Recognizing the “Flaw”
Now, is an illness a flaw? Sure, it is a mar on who we are as a person. It does prevent us from doing what we want to do in our lives to a certain extent (and for some – a lot
I think the answer should be “no.”
We have no control over life, and we have no control over our illness. Viewing our illnesses as a flaw only serves to bring our perspective down and distract us from what really matters: living, managing, and achieving our goals. When we view it as an insurmountable roadblock, we don’t find ways to move around it or adapt.
Another way to look at it: if it is something you cannot control and it’s going to do what it’s going to do, is it really a flaw? For some, they take the perspective of “if I weren’t able to handle this, it would not have been placed in front of me.” Viewing it from this perspective embraces our inner strength.
Humans are so resilient. They come out of situations scarred and battered, but often we are able to overcome those scars to be stronger. It would be nice to have a charmed life where nothing bad ever happens to us, but after the moments of darkness would we have the same deep appreciation for the light?
What can we Control?
I’ve talked about control before on the blog. I am a person who loves control in my life. If I can control something, I know what to expect. When I cannot control something, then I get stressed out.
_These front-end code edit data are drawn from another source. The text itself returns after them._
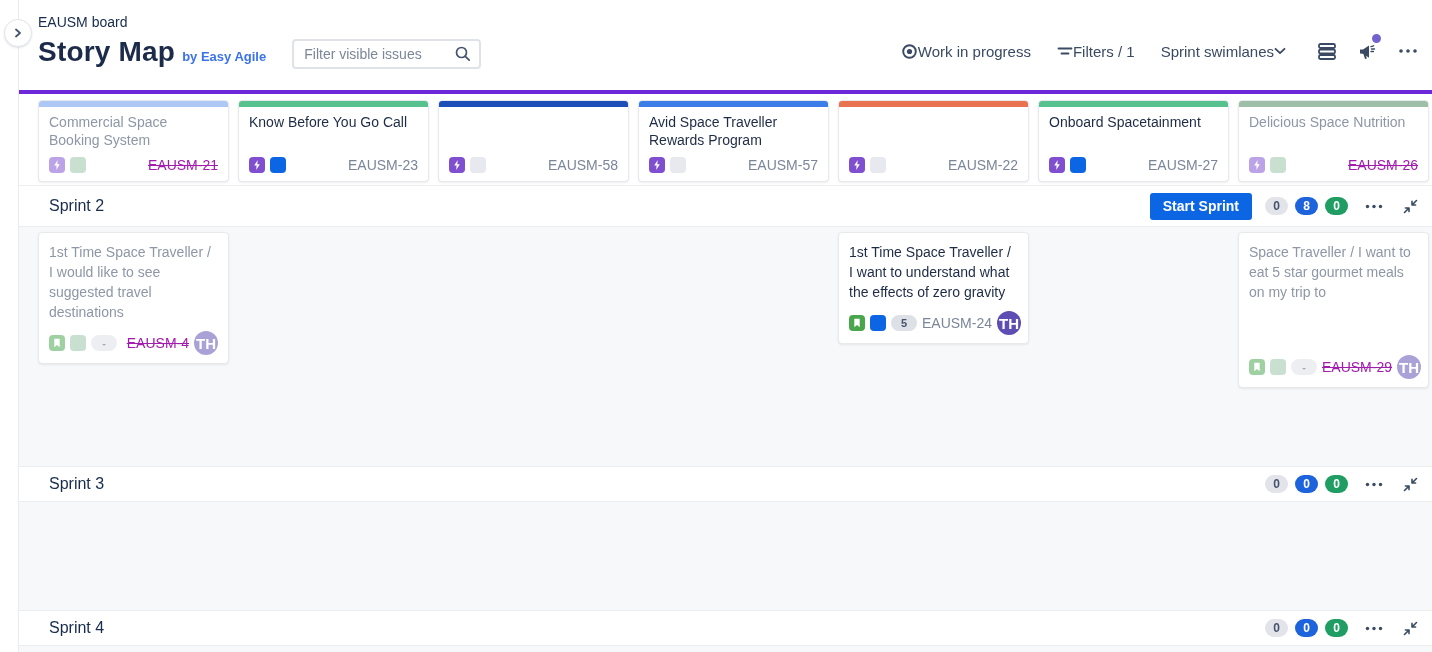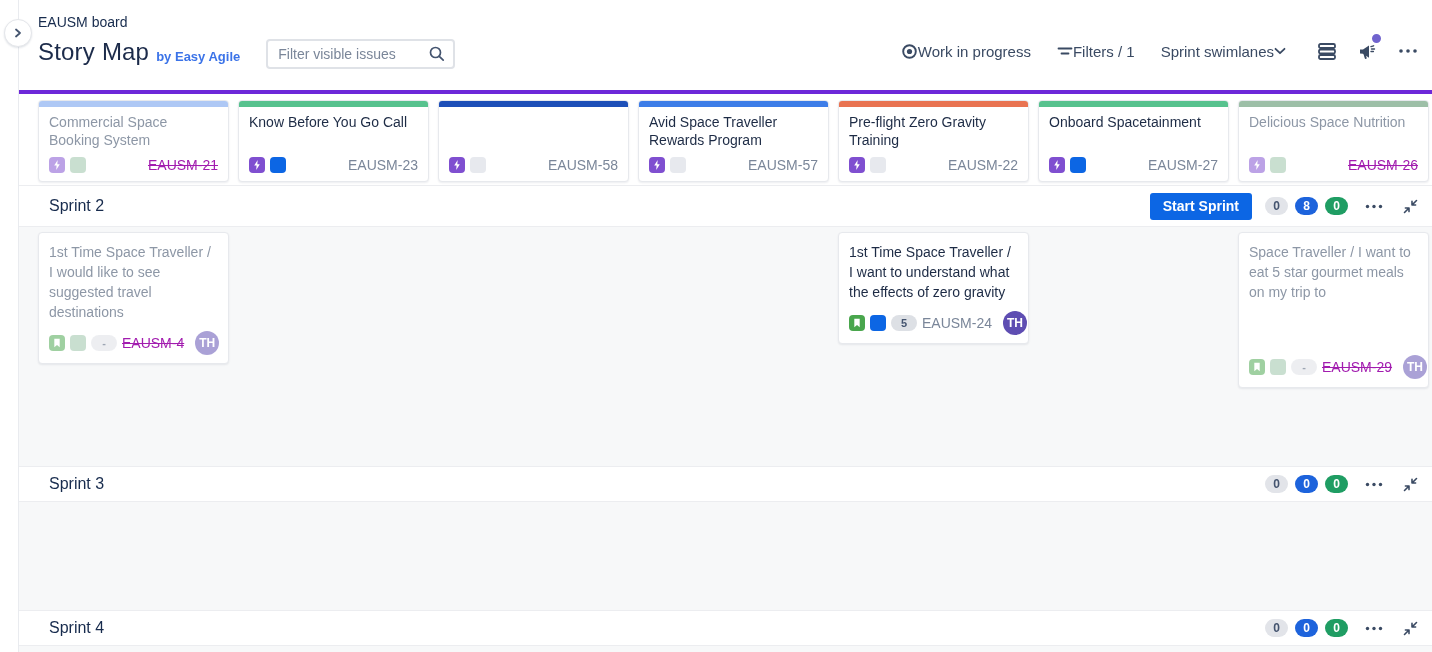--- a/index.html
+++ b/index.html
@@ -20,7 +20,7 @@
     display:flex; align-items:flex-start; justify-content:space-between; padding:14px 14px 0 19px; }
   .breadcrumb { font-size:14px; color:#172B4D; margin-bottom:5px; }
   .title-row { display:flex; align-items:center; }
-  .page-title { font-size:24px; font-weight:400; color:#1C2B4A; letter-spacing:.2px;text-align:center; }
+  .page-title { font-size:28px; font-weight:700; color:#1C2B4A; letter-spacing:.2px;text-align:center; }
   .byline { font-size:13px; font-weight:600; color:#3B73E8; margin-left:7px; margin-top:8px; }
   .filter-box { margin-left:26px; margin-top:4px; position:relative; width:189px; height:30px; }
   .filter-box input { width:100%; height:100%; border:2px solid #DFE2E7; border-radius:4px;

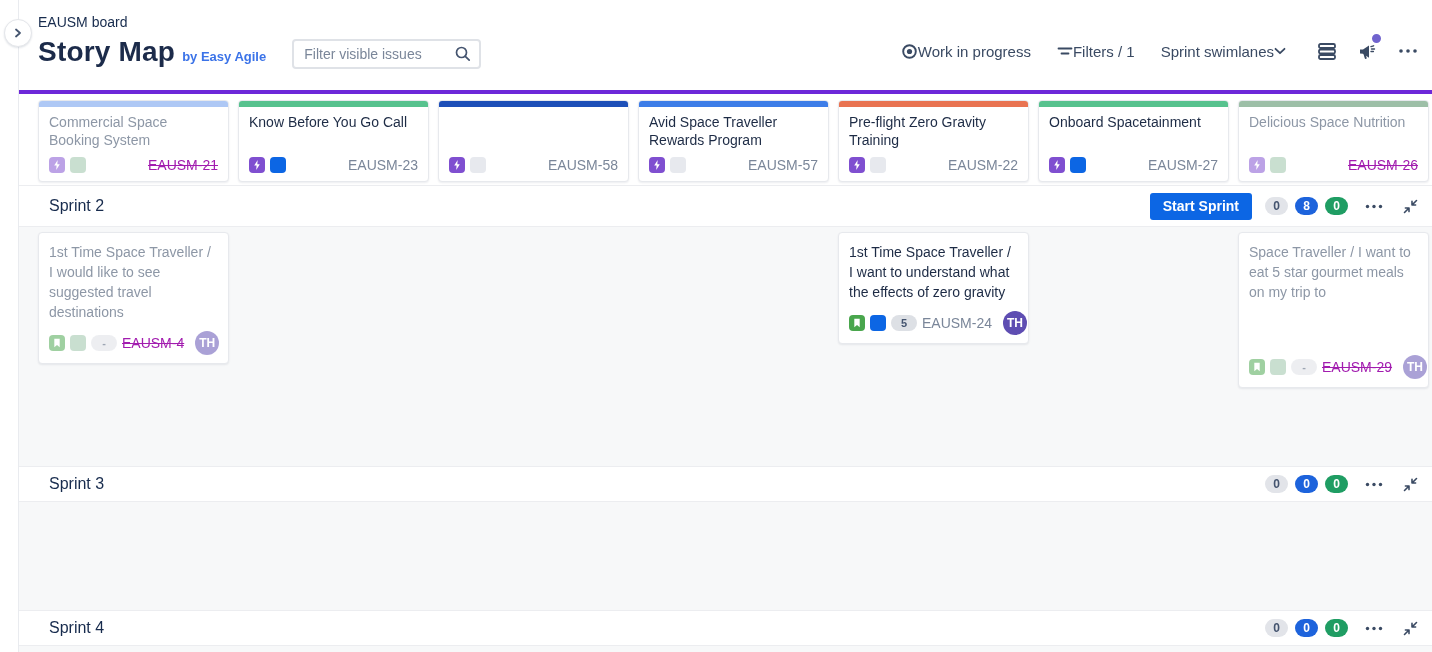--- a/index.html
+++ b/index.html
@@ -251,7 +251,6 @@
         <div class="epic-card" style="--bar: #E97351;">
     <div class="epic-bar"></div>
     <div class="epic-body">
-      <div class="epic-title">Pre-flight Zero Gravity Training</div>
       <div class="card-foot">
         <span class="type-ic">
           <svg width="16" height="16" viewBox="0 0 16 16">

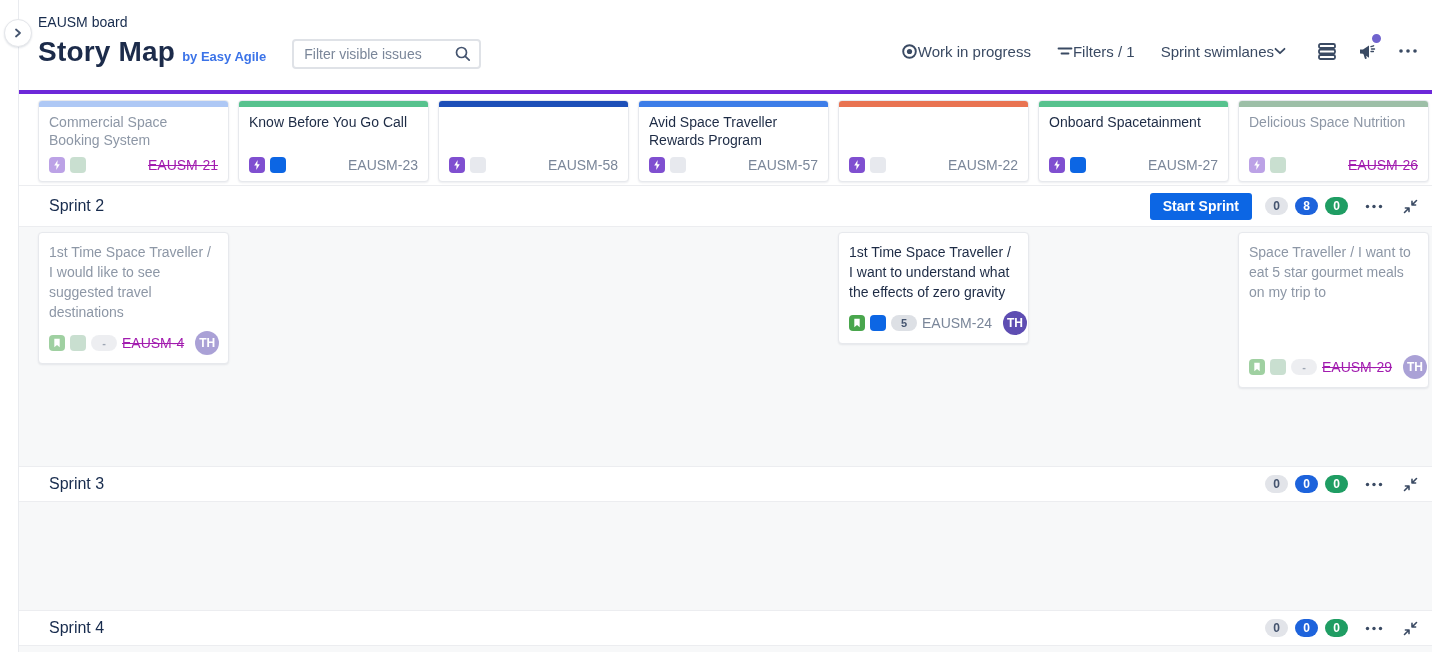--- a/index.html
+++ b/index.html
@@ -88,8 +88,8 @@
     font-size:11px; font-weight:700; display:inline-flex; align-items:center; justify-content:center;
     padding:0 6px; flex:none; }
   .avatar { width:24px; height:24px; border-radius:50%; background:#5E4DB2; color:#fff;
-    font-size:12px; font-weight:700; display:flex; align-items:center; justify-content:center;
-    flex:none; margin-left:6px; }
+    font-size:15px; font-weight:700; display:flex; align-items:center; justify-content:center;
+    flex:none; }
   .story-card .issue-key { margin-left:auto; }
   svg { display:block; }
 </style>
We also cannot control the world around us, so controlling our illness is no different. We can manage our illness, slow it’s progression sometimes, even bring it to a near halt, but it will always be lurking in the background.
What we can control in these moments is our attitude and accepting the illness as part of us. The illness does not need to define us, but it is something we carry around with us, as our arms or legs. We can be mindful of the moments we have and radically accept that our life is like this until medicine can cure us.
I know this is small comfort, and I am not saying “get over it” in any way. What I am saying is recognize, assess, and accept what you can in your own life so you can appreciate what you do have.